Aer Lingus Cargo has appointed Peter O’Neill as director cargo, replacing Remo Hanselmann who is returning to Zurich where he joins Hans Mars, the Communications Agency for the Air Cargo Industry. O’Neill joined Aer Lingus in 1989 and has held a number of key senior commercial and operational management positions.


The Competition Commission confirmed on 19 July that BAA will be required to sell Stansted Airport followed by Edinburgh or Glasgow Airport, confirming its earlier provisional view published in March. The sales process will start within the next three months. BAA has already sold Gatwick airport.


Deutsche Post DHL is running a disaster-preparedness programme at Dhaka and Chittagong airports in Bangladesh in June. The aim is to prepare airports and personnel for the post-disaster logistics situations and to improve local logistics capacities so that bottlenecks at disaster- site airports can be avoided should huge volumes of incoming relief goods arrive. The company has already run similar training in Indonesia and Nepal.


ROUND-UP: ROAD


The Port of Dover and ferry operators P&O Ferries, DFDS Seaways and SeaFrance are calling on the Government and the Highways Agency to move quickly on road repairs near the port. They fear that repairs on the Roundhill Viaduct, on the A20 between Folkestone and Dover could lead to worse congestion than when Operation Stack has to be deployed during weather or strike disruptions.


The European Commission has published a technical revision of legislation for a new satellite-equipped version of the digital tachograph on 19 July. The new devices would be less easy to manipulate and it would also be possible to target higher-risk vehicles with fewer routine checks of other vehicles, says the Commission. However, even if the new regulation is adopted in 2012, the new devices will not be on the market before the end of 2017.


The Dutch Government has given longer and heavier vehicles indefinite permission to operate on the country’s main roads. Trucks up to 25.25 metres long and weighing up to 60 tonnes had been operating on an experimental basis.


The Eurovignette Directive, ratified by the European parliament on 8 June could add around 2p a mile to transport operator’ costs but little of the money raised will be spent on improving the transport system, complains the Road Haulage Association. The new agreement will increase charges for HGVs using European motorways and charge for their so-called ‘external costs’ such as noise and pollution.
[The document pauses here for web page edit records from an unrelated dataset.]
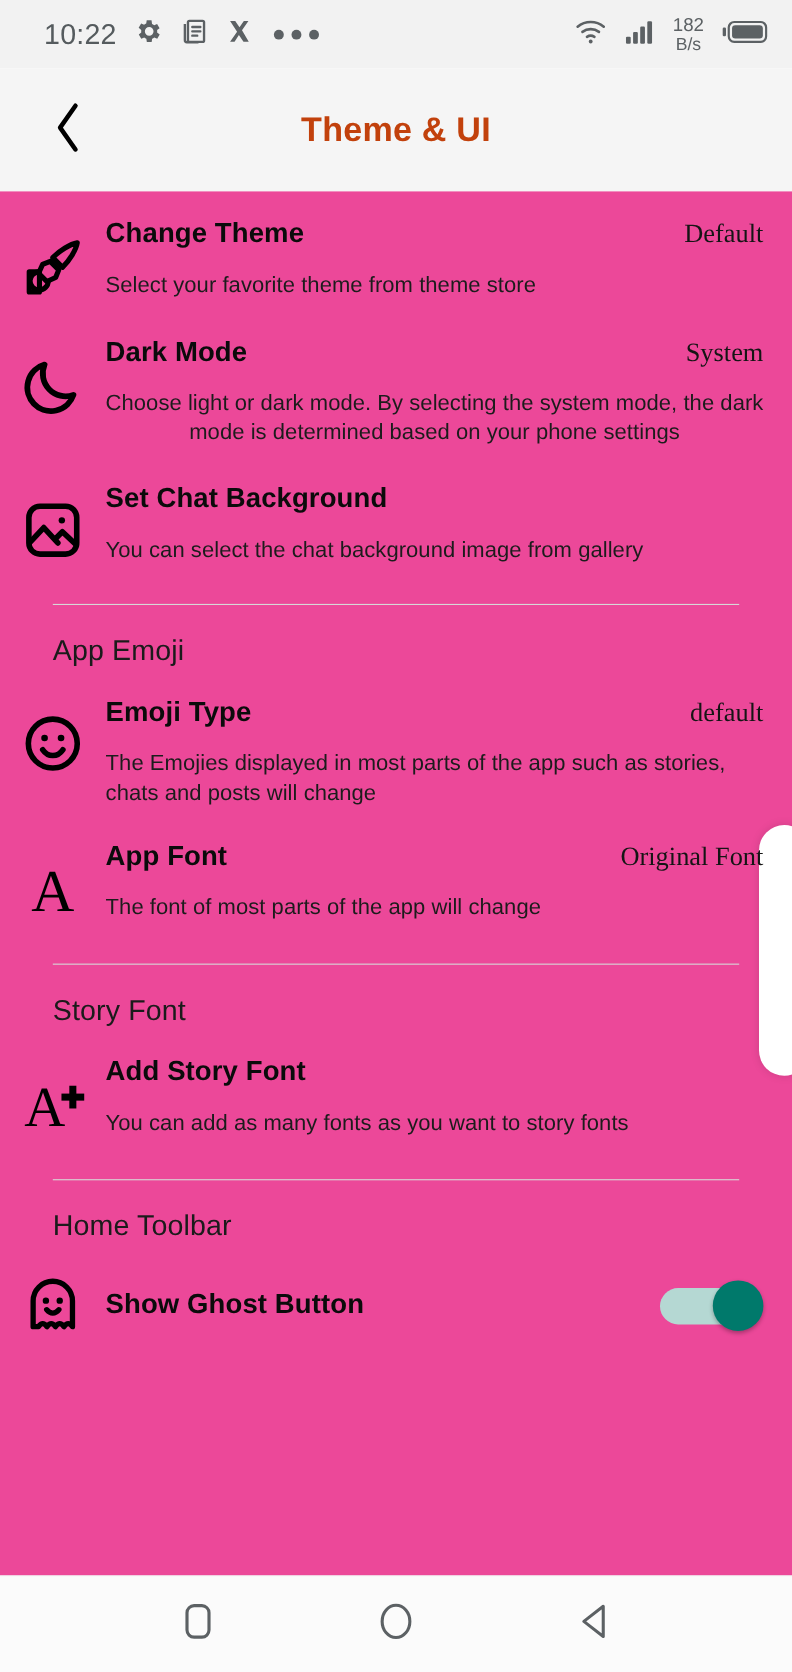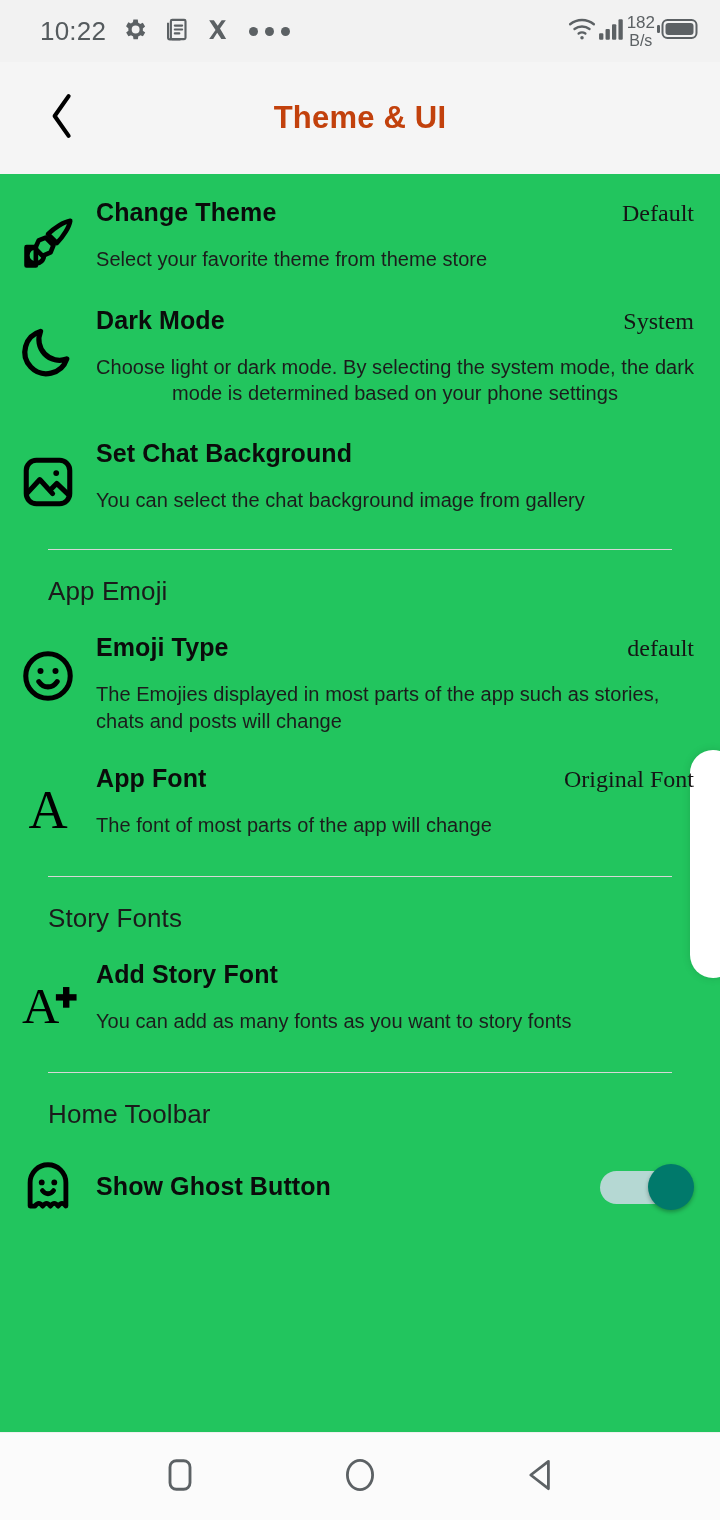--- a/index.html
+++ b/index.html
@@ -18,7 +18,7 @@
   }
   .sb-left { display: flex; align-items: center; gap: 15px; }
   .sb-clock { font-size: 26px; color: #555b5e; letter-spacing: .2px; }
-  .sb-right { margin-left: auto; display: flex; align-items: center; gap: 1px; }
+  .sb-right { margin-left: auto; display: flex; align-items: center; gap: 16px; }
   .sb-ico { display: block; }
   .sb-dots { display: flex; gap: 7px; align-items: center; margin-left: 4px; }
   .sb-dots i { width: 9px; height: 9px; border-radius: 50%; background: #5c6164; display: block; }

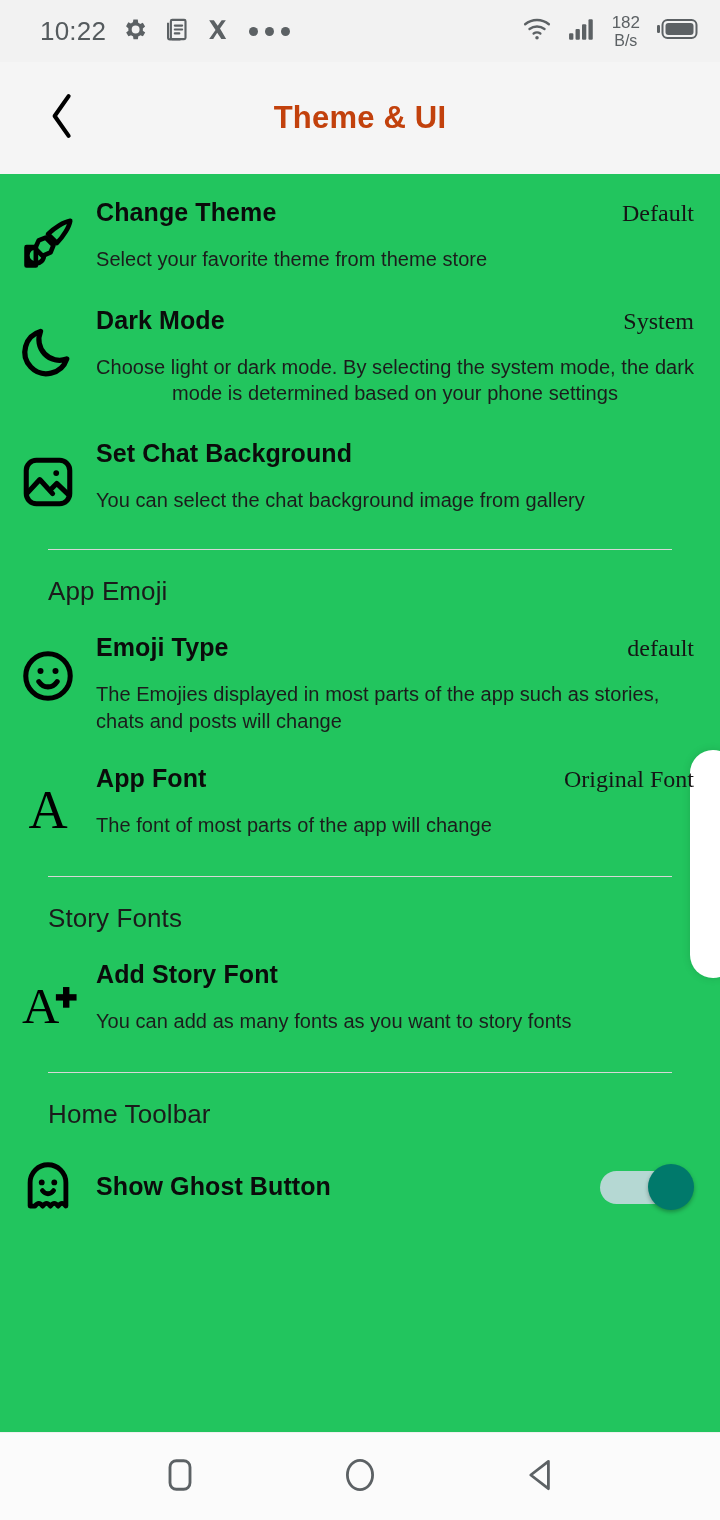--- a/index.html
+++ b/index.html
@@ -39,7 +39,7 @@
   }
 
   
-  .content { flex: 1 1 auto; background: #22c55e; position: relative; overflow: hidden; padding-top: 18px; }
+  .content { flex: 1 1 auto; background: #ec4899; position: relative; overflow: hidden; padding-top: 18px; }
 
   .row { display: flex; padding: 0 26px 0 0; position: relative; }
   .row-icon {

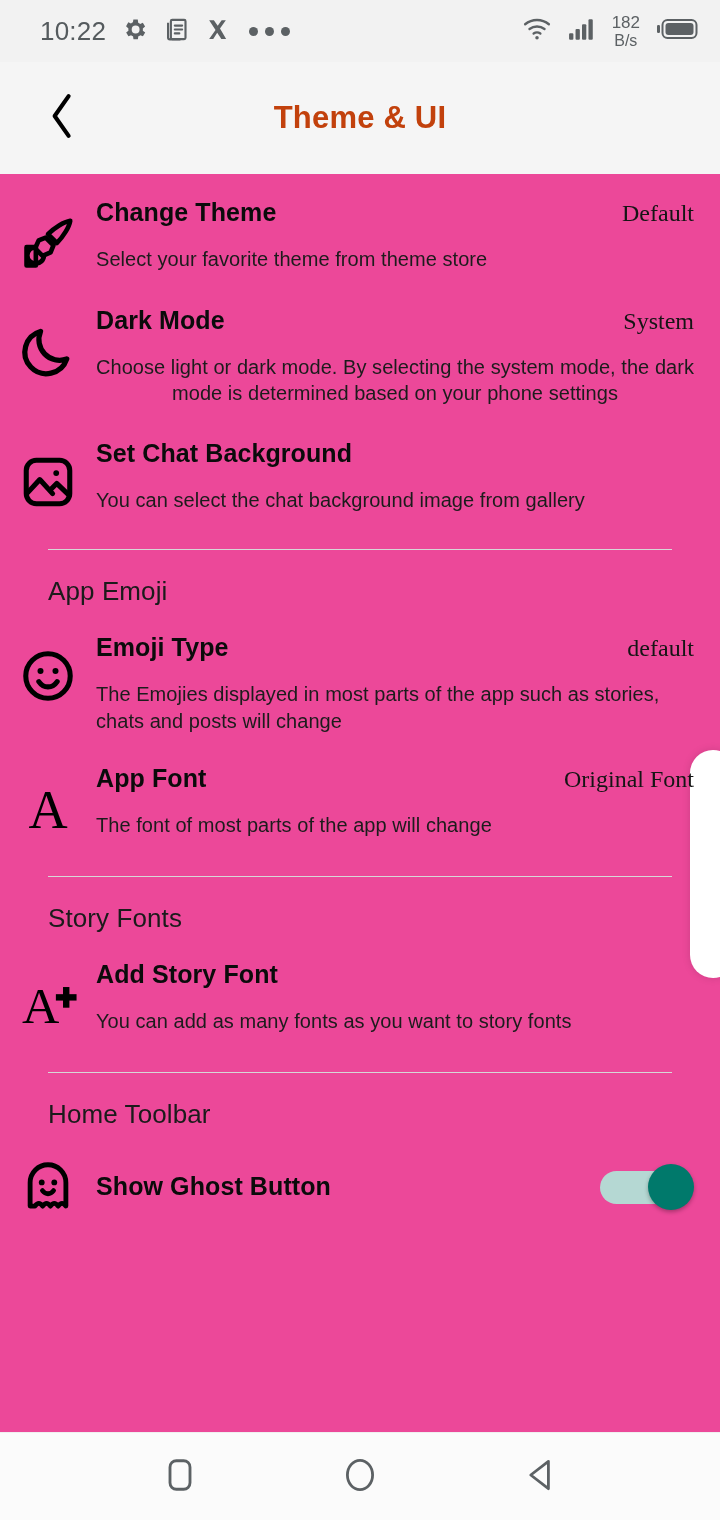--- a/index.html
+++ b/index.html
@@ -262,7 +262,7 @@
     </div>
 
     <div class="divider"></div>
-    <div class="section-label">Story Fonts</div>
+    <div class="section-label">Story Font</div>
 
     <div class="row item-story">
       <div class="row-icon">

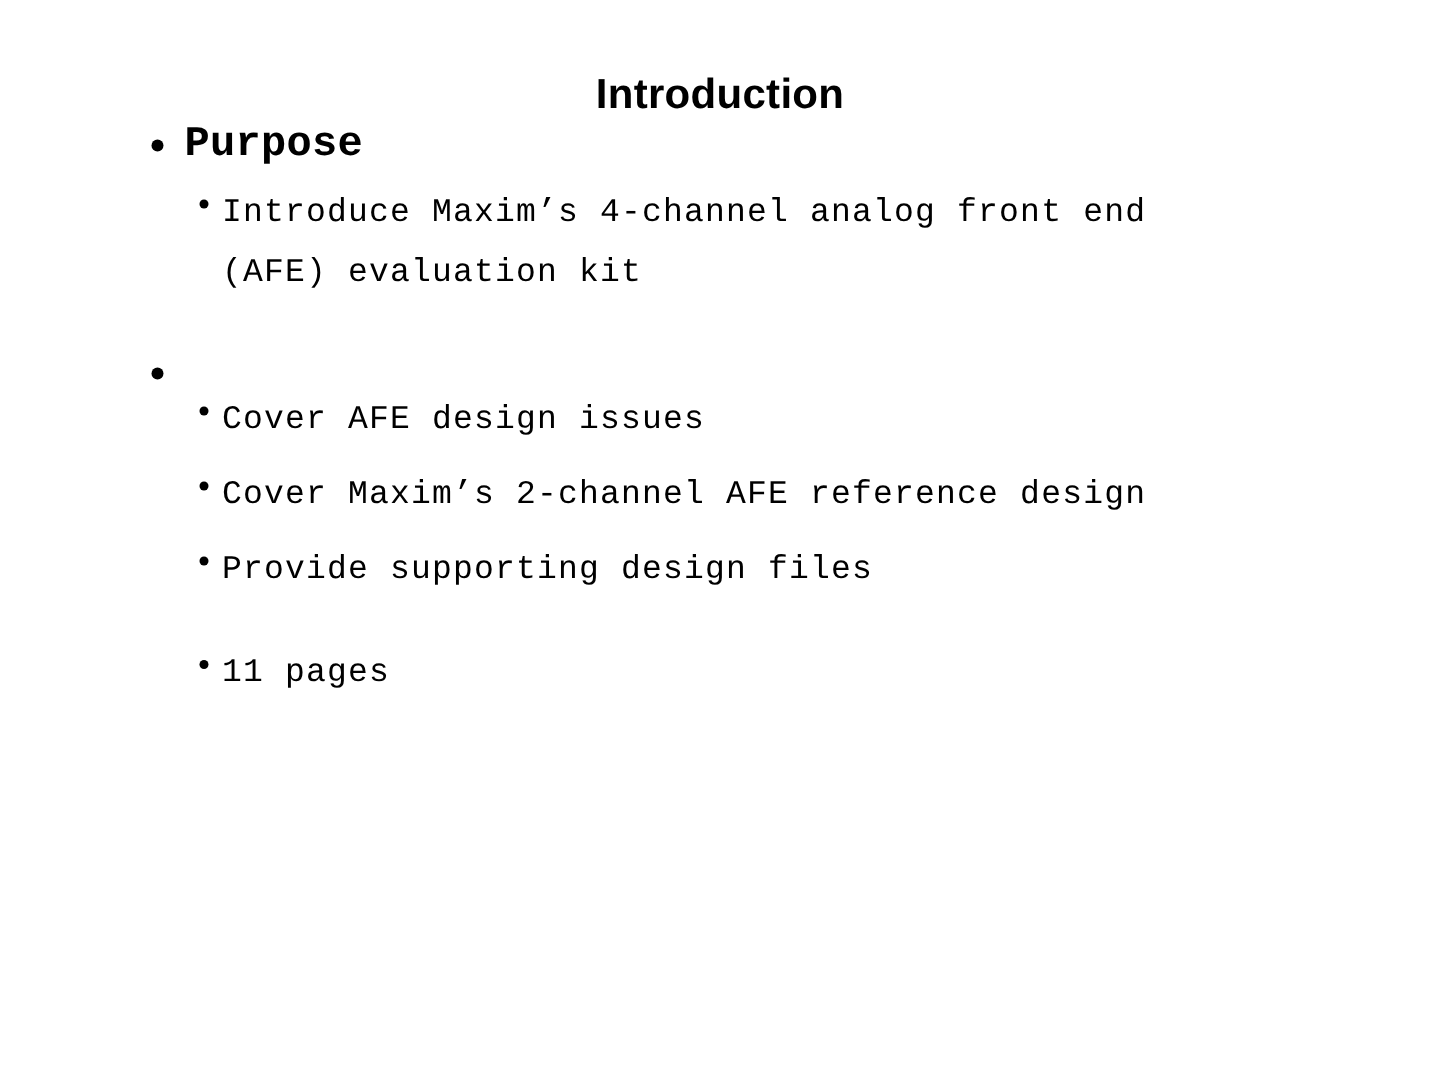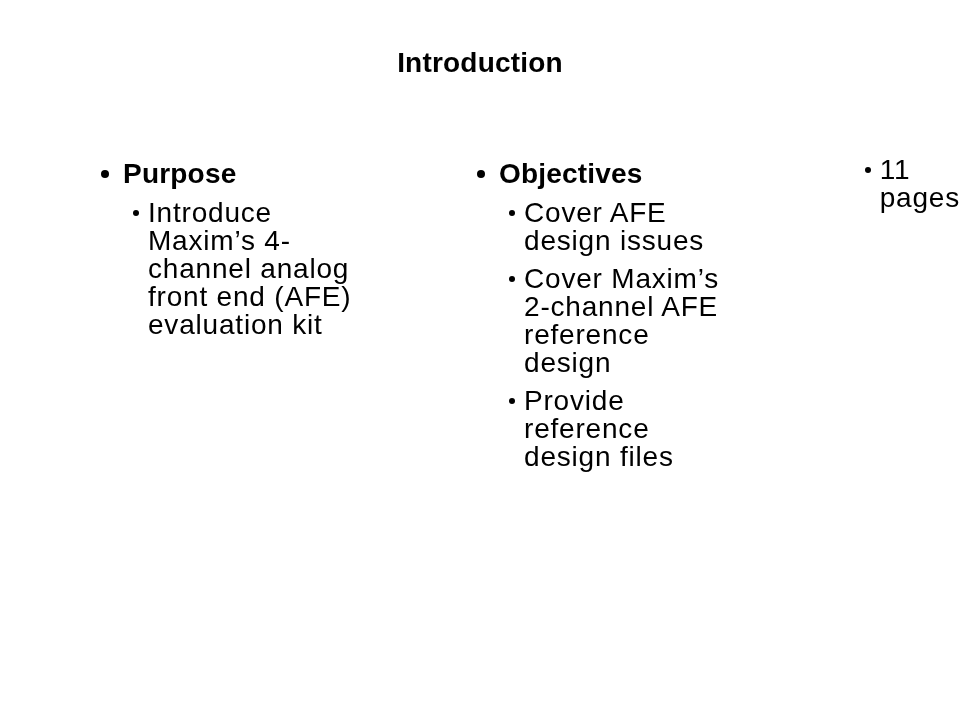--- a/index.html
+++ b/index.html
@@ -21,9 +21,9 @@
     letter-spacing: 0.2px;
   }
   .content {
-    margin-top: 77px;
     display: flex;
-    flex-direction: row;
+    flex-direction: column;
+    font-family: Liberation Mono, monospace;
   }
   .section {
     display: flex;

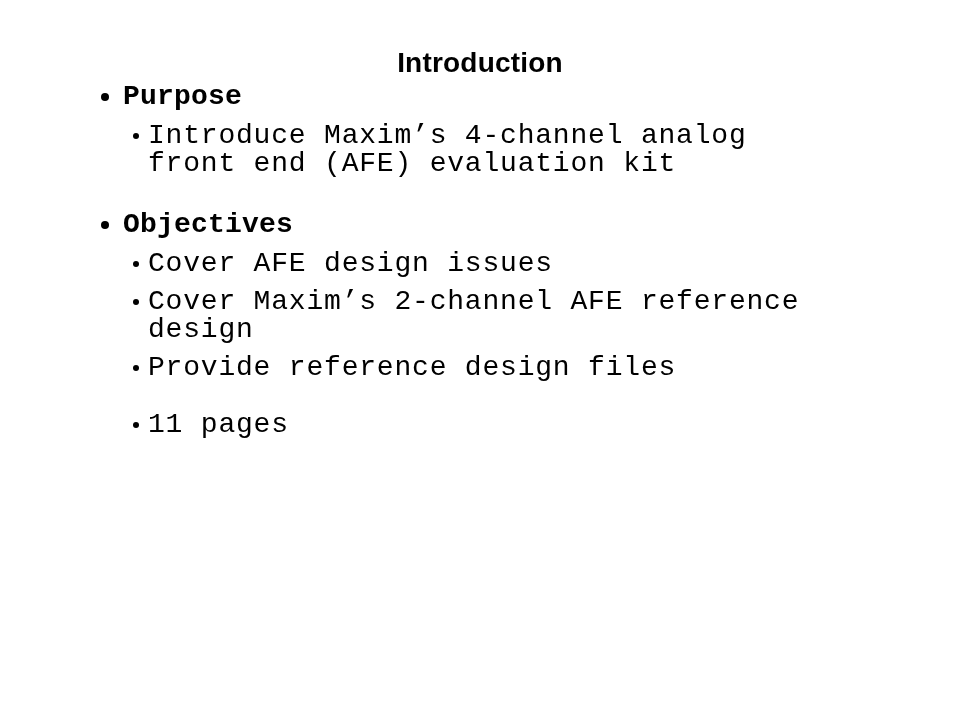--- a/index.html
+++ b/index.html
@@ -47,9 +47,9 @@
     letter-spacing: 0.2px;
   }
   .txt-s {
-    font-size: 28px;
+    font-size: 22px;
     font-weight: normal;
-    line-height: 28px;
+    line-height: 40px;
     letter-spacing: 0.8px;
     max-width: 672px;
   }

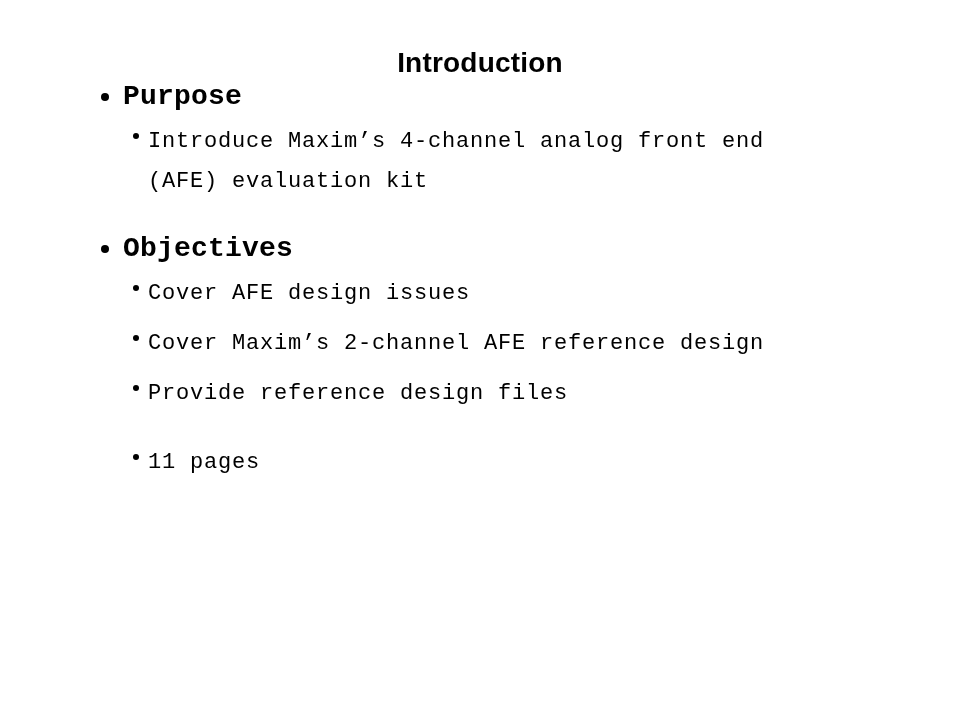--- a/index.html
+++ b/index.html
@@ -77,7 +77,6 @@
     <div class="section">
       <div class="row l1">
         <span class="dot d1"></span>
-        <span class="txt-h">Objectives</span>
       </div>
       <div class="row l2">
         <span class="dot d2"></span>

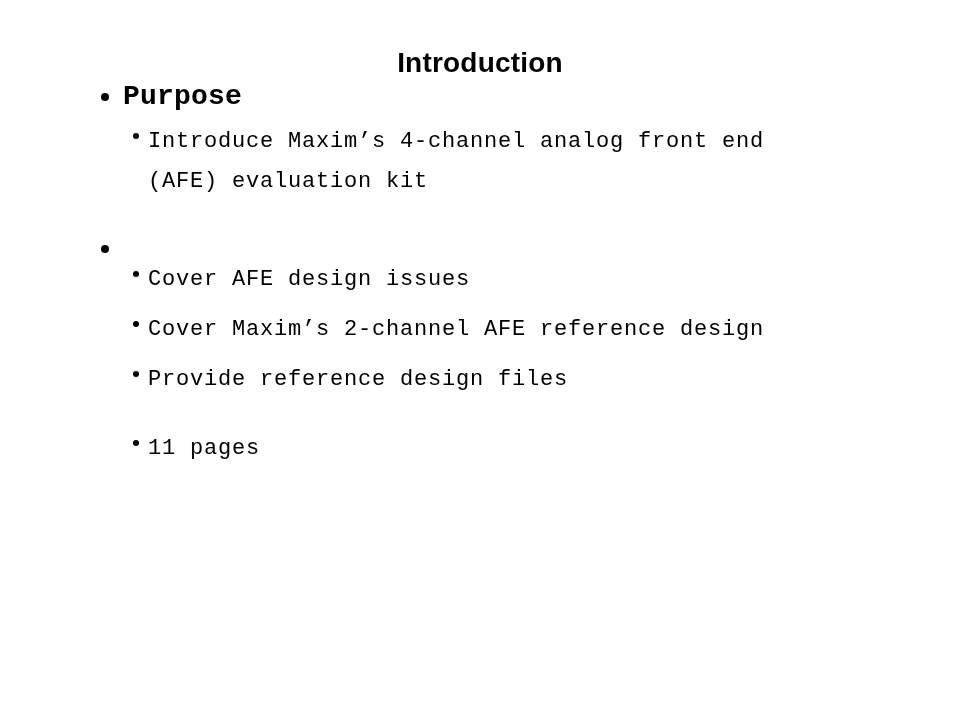--- a/index.html
+++ b/index.html
@@ -88,7 +88,7 @@
       </div>
       <div class="row l2">
         <span class="dot d2"></span>
-        <span class="txt-s">Provide reference design files</span>
+        <span class="txt-s">Provide supporting design files</span>
       </div>
     </div>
Member states will also have the powers to apply a congestion premium, along with mark-ups for vehicles crossing areas of environmental sensitivity.


Wincanton has sold its German Road activities and businesses in Central and Eastern Europe to Raben group and logistics operations in the Netherlands to JCL Transport und Logistik. Wincanton German Road operates from 16 locations across Germany and Raben will also acquire Wincanton’s businesses in Poland, Hungary, Czech Republic and Slovakia for €36.0m. JCL will acquire the Wincanton logistics operations in five locations, including the international transport hub in ‘s-Heerenberg, for €10.5m.